A comprehensive splicing characterization of COL4A5 mutations and prognostic significance in a single cohort with X-linked alport syndrome.

INTRODUCTION

X-linked Alport syndrome (XLAS), caused by mutations in the COL4A5 gene, is an X-linked hereditary disease typically characterized by renal failure, hearing loss, and ocular abnormalities. It is a leading hereditary cause of end-stage renal disease (ESRD) worldwide. Studies on the genotype-phenotype correlation in Alport syndrome suggest that splicing mutations result in more severe clinical phenotypes than missense mutations. Determining whether COL4A5 mutations lead to aberrant mRNA splicing is critical for diagnosis and prognosis.

METHODS

This study retrospectively reviewed pediatric XLAS patients with COL4A5 gene mutations from a single-center cohort, summarizing and analyzing their clinical features. Minigene assay was employed to evaluate the mRNA splicing functionality of 26 single-nucleotide variants (SNVs), both intronic and exonic, identified in XLAS patients. Bioinformatics tools were used to evaluate the accuracy and sensitivity of splicing mutation prediction. Additionally, linear mixed models were applied to analyze the relationship between mutation types and prognosis in patients' estimated glomerular filtration rate (eGFR), exploring genotype-phenotype correlations.

RESULTS

In this cohort, we screened 41 XLAS pediatric patients, including 32 with confirmed XLAS and nine suspected XLAS. The cohort included 21 males (51.2%) and 20 females (48.8%), with a median age at onset of 4.42 years.

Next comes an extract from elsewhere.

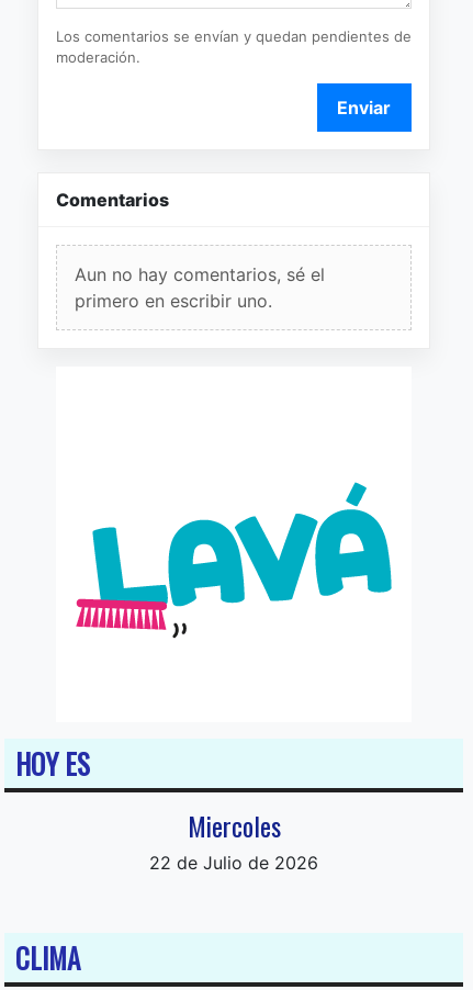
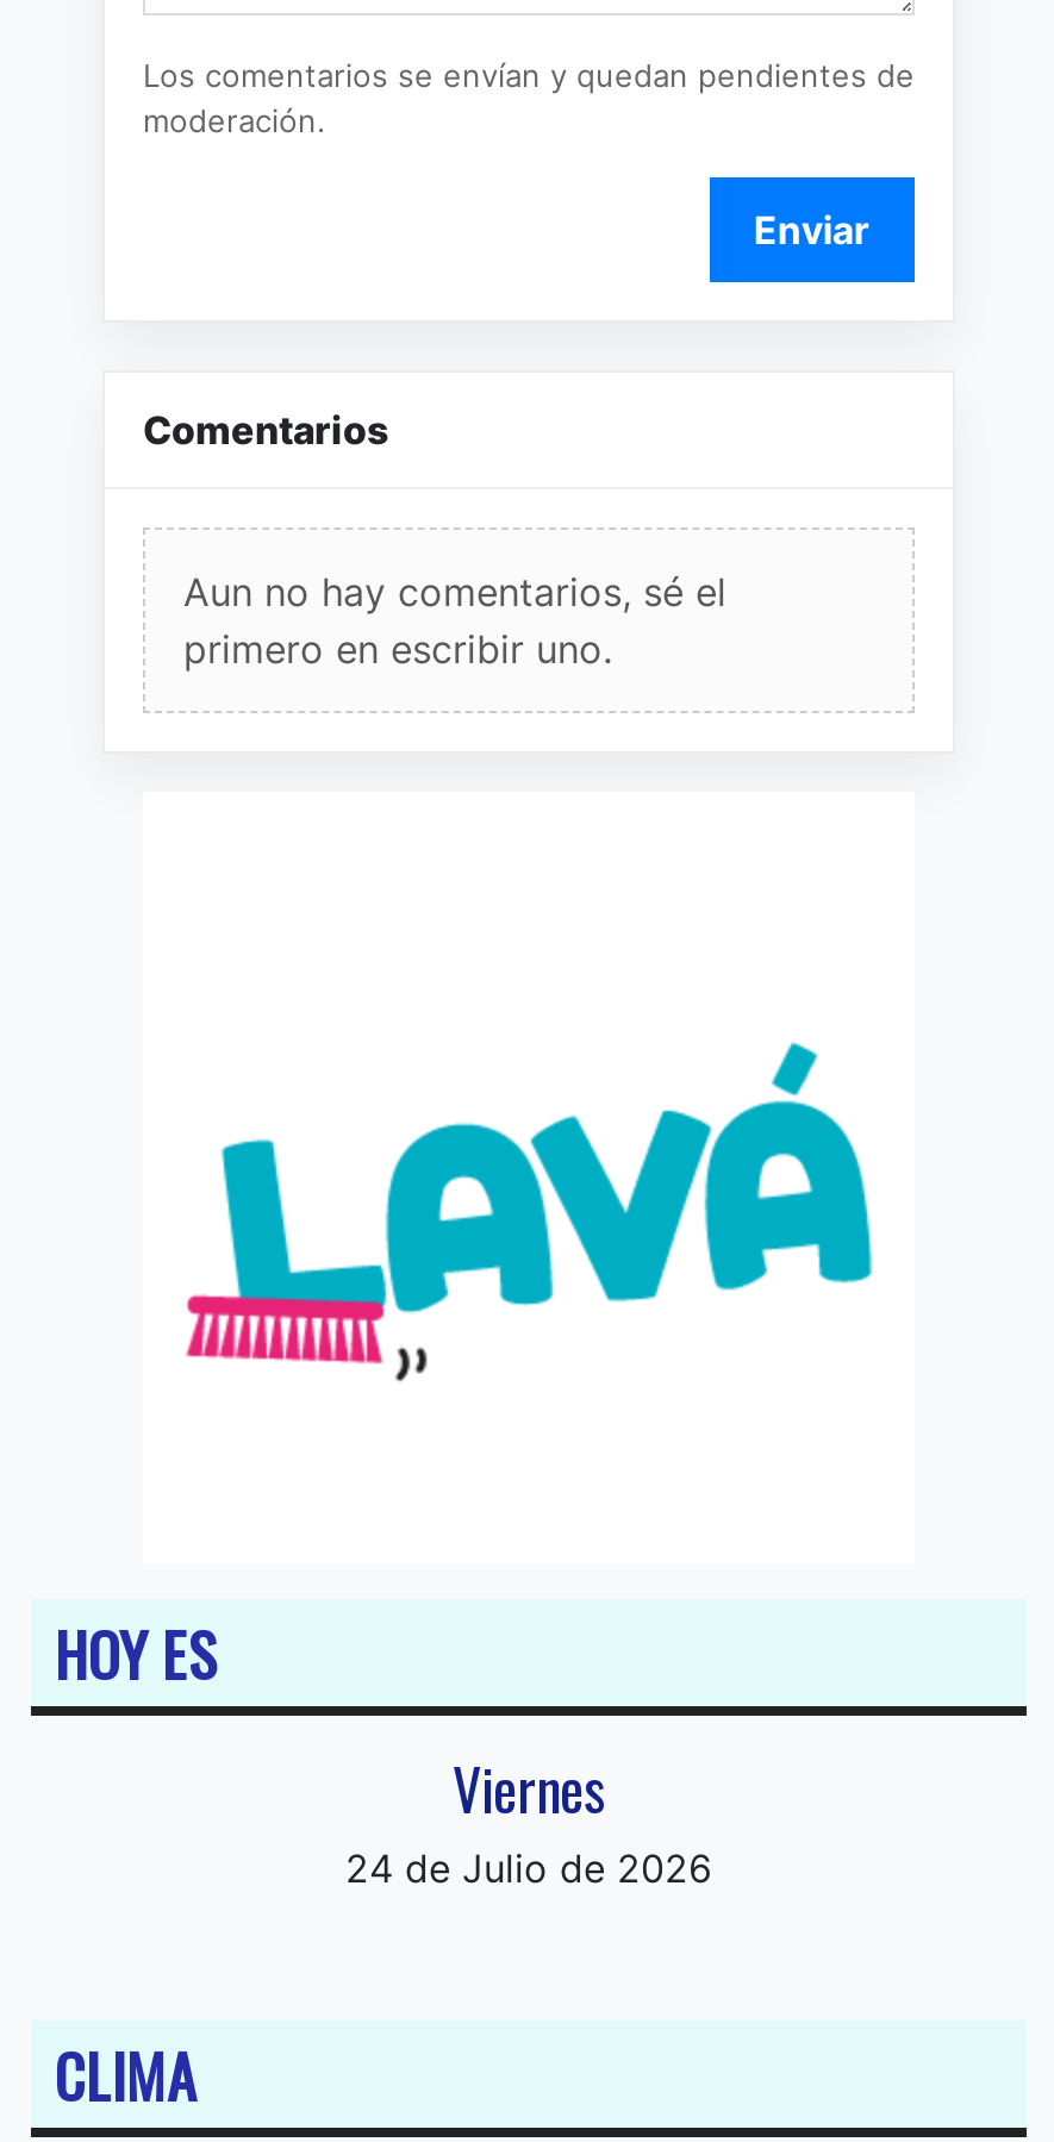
[149,805,318,873] Miercoles | 22 de Julio de 2026 -> [345,1743,712,1891] Viernes | 24 de Julio de 2026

Among the patients, 22 presented with both hematuria and proteinuria, while 18 exhibited hematuria alone. Notably, only one patient had isolated proteinuria. Regarding mRNA splicing, among the 26 intronic and exonic SNVs, 10 mutations (38.5%) were found to cause aberrant mRNA splicing, as demonstrated by the minigene assay. Sensitivity and specificity assessments of bioinformatics tools revealed that ESE Finder demonstrated higher sensitivity, while RNA Splicer exhibited greater specificity. Furthermore, These splicing abnormalities were closely associated with a faster decline in eGFR.

CONCLUSION

This study demonstrates that 38.5% of SNVs in the COL4A5 gene result in aberrant mRNA splicing, which is closely linked to renal function decline in XLAS. Splicing mutations are correlated with more rapid renal progression, highlighting the importance of determining the splicing effects of SNVs during genetic screening for XLAS.